The general framework is the following:
The analyst writes Python code in their usual development environment (local machine, remote notebook…)
At any step along the way, to get a result, they can request the evaluation of their program
When an evaluation is requested, the SDK creates a graph of transformations based on the code. The graph of transformations corresponds to the data processing job defined by the analyst
The SDK sends the graph to the Sarus application for evaluation
The server checks if the graph of operations is authorized, with respect to the analyst’s privacy policy:
If so, the graph is evaluated on the remote data and the result is sent back to the analyst
If not, the server creates an alternative graph that complies with the privacy policy (meeting the constraints on authorized operations, privacy budget, or synthetic data access for instance). Then the server evaluates the alternative graph and sends the result back to the analyst
Find below a guide which presents the details of all these steps.
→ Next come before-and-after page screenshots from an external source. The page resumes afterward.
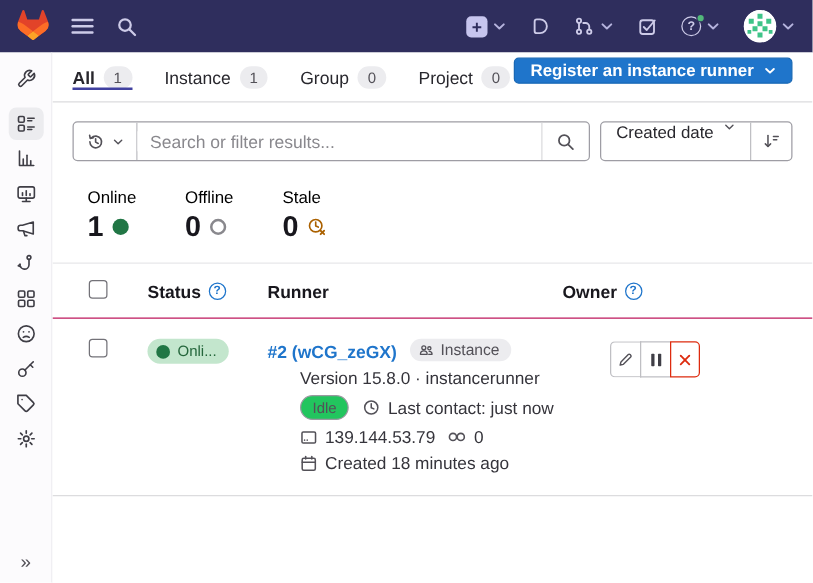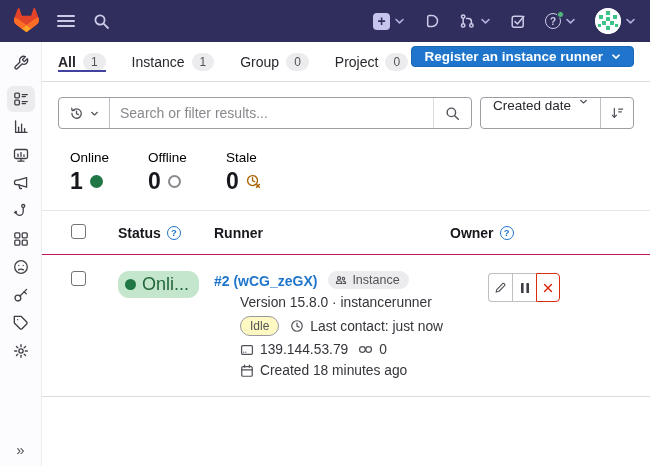--- a/index.html
+++ b/index.html
@@ -82,28 +82,28 @@
   .grid-row { display:grid; grid-template-columns:60px 96px 1fr 110px 74px; padding:0 16px; align-items:center; }
   .thead { height:44px; border-bottom:1px solid #be185d; font-weight:700; color:#18171d; }
   .th { display:flex; align-items:center; gap:6px; }
   .qmark { width:14px; height:14px; border:1.5px solid #1f75cb; border-radius:50%; color:#1f75cb;
     font-size:9.5px; font-weight:700; display:inline-flex; align-items:center; justify-content:center; cursor:pointer; }
   .checkbox { width:15px; height:15px; border:1px solid #737278; border-radius:3px; accent-color:#1f75cb;
     appearance:none; background:#fff; cursor:pointer; margin-left:13px; }
 
   .runner-row { padding-top:16px; padding-bottom:18px; border-bottom:1px solid #dcdcde; align-items:start; }
   .badge-online { display:inline-flex; align-items:center; gap:6px; background:#c3e6cd; color:#24663b;
-    border-radius:11px; padding:3px 10px 3px 7px; font-size:18px; }
+    border-radius:11px; padding:3px 10px 3px 7px; font-size:12px; }
   .badge-online .dot { width:11px; height:11px; border-radius:50%; background:#217645; }
   .runner-link { color:#1f75cb; font-weight:700; text-decoration:none; font-size:14px; }
   .badge-type { display:inline-flex; align-items:center; gap:5px; background:#ececef; color:#535158;
     border-radius:10px; padding:2px 9px 2px 7px; font-size:12.5px; margin-left:7px; }
   .meta-line { display:flex; align-items:center; gap:6px; margin-top:6px; color:#35343b; font-size:13.8px;margin-left:26px; }
   .badge-idle { border:1px solid #9a99a0; border-radius:10px; padding:0 9px; font-size:12px;
-    color:#535158; line-height:18px; background:#fef9c3; margin-right:5px; }
+    color:#535158; line-height:18px; background:#22c55e; margin-right:5px; }
   .owner-cell { color:#35343b; padding-top:5px; }
   .actions-cell { display:flex; justify-content:flex-end; padding-top:2px; }
   .btn-group { display:inline-flex; }
   .act-btn { width:24px; height:29px; background:#fff; border:1px solid #bfbfc3;
     display:flex; align-items:center; justify-content:center; cursor:pointer; }
   .act-btn.edit { border-radius:4px 0 0 4px; border-right:0; }
   .act-btn.pause { border-right:0; }
   .act-btn.delete { border:1px solid #dd2b0e; border-radius:0 4px 4px 0; }
 </style>
 </head>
SDK installation and imports
To use the SDK, first the analyst needs to install the Sarus package:
>>> pip install sarus==sarus_version
Note that network security rules sometimes prevent downloading packages from PyPI (Python Package Index). If no exception car be granted for the download of an external package, please contact your Sarus account manager. NB: you want to use the SDK version corresponding to the version of Sarus installed on the server.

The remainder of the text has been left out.